(Revision comparison data)
──────────

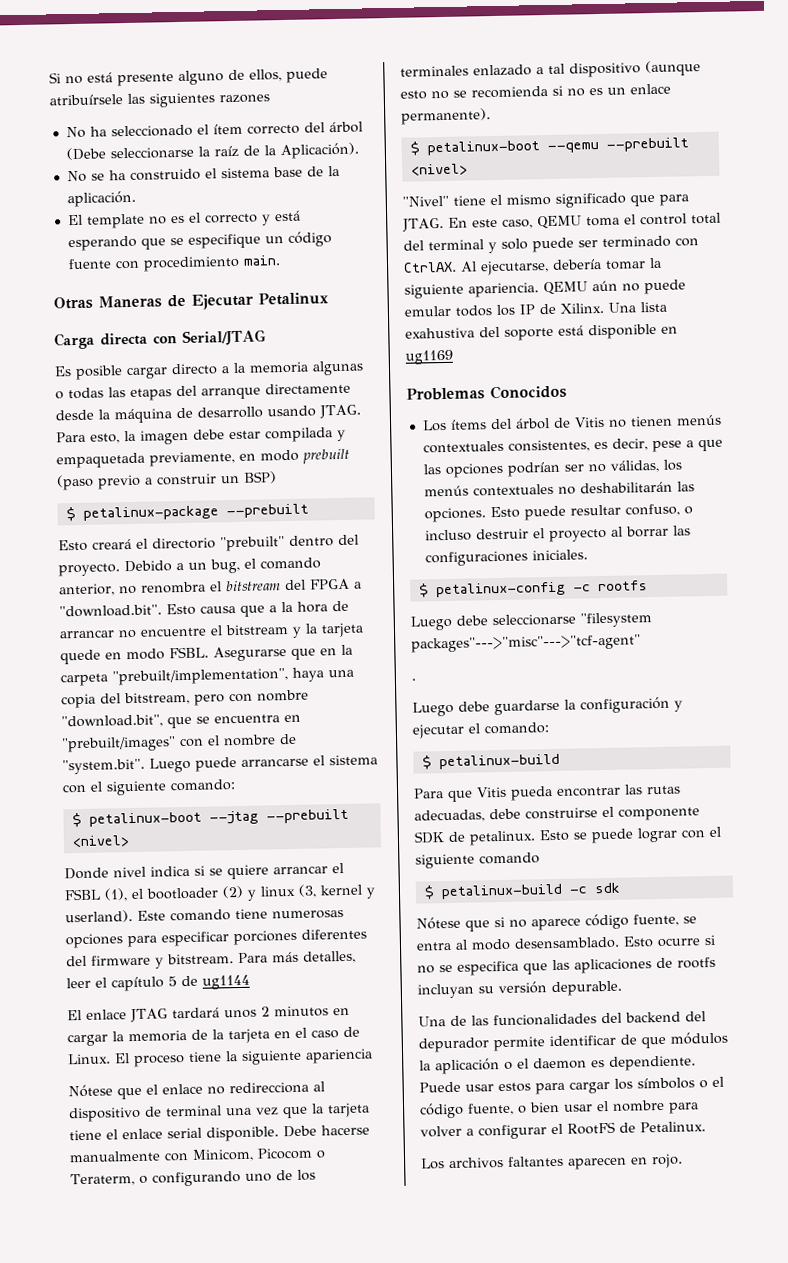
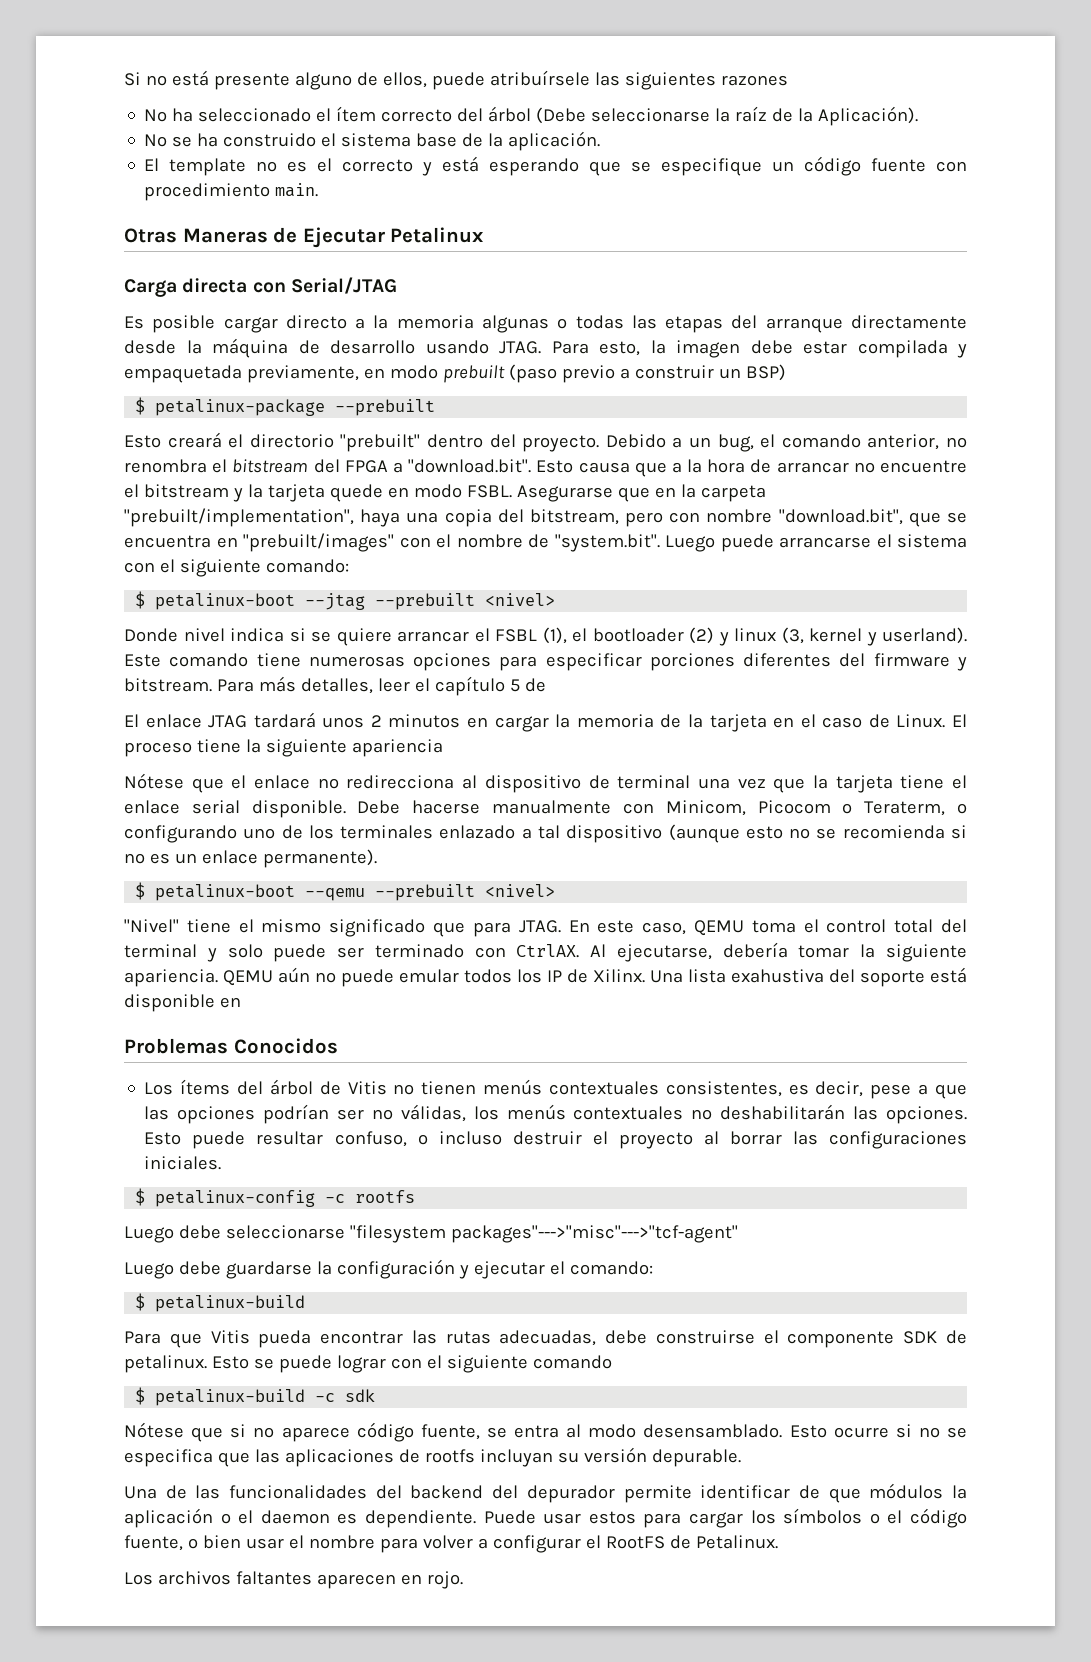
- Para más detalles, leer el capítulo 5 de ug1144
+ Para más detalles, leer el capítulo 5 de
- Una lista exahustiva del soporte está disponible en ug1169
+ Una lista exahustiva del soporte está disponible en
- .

──────────

How to complete this task: Repeat every entry exactly, but leave out the pictures.

Problem solution:
- Para más detalles, leer el capítulo 5 de ug1144
+ Para más detalles, leer el capítulo 5 de
- Una lista exahustiva del soporte está disponible en ug1169
+ Una lista exahustiva del soporte está disponible en
- .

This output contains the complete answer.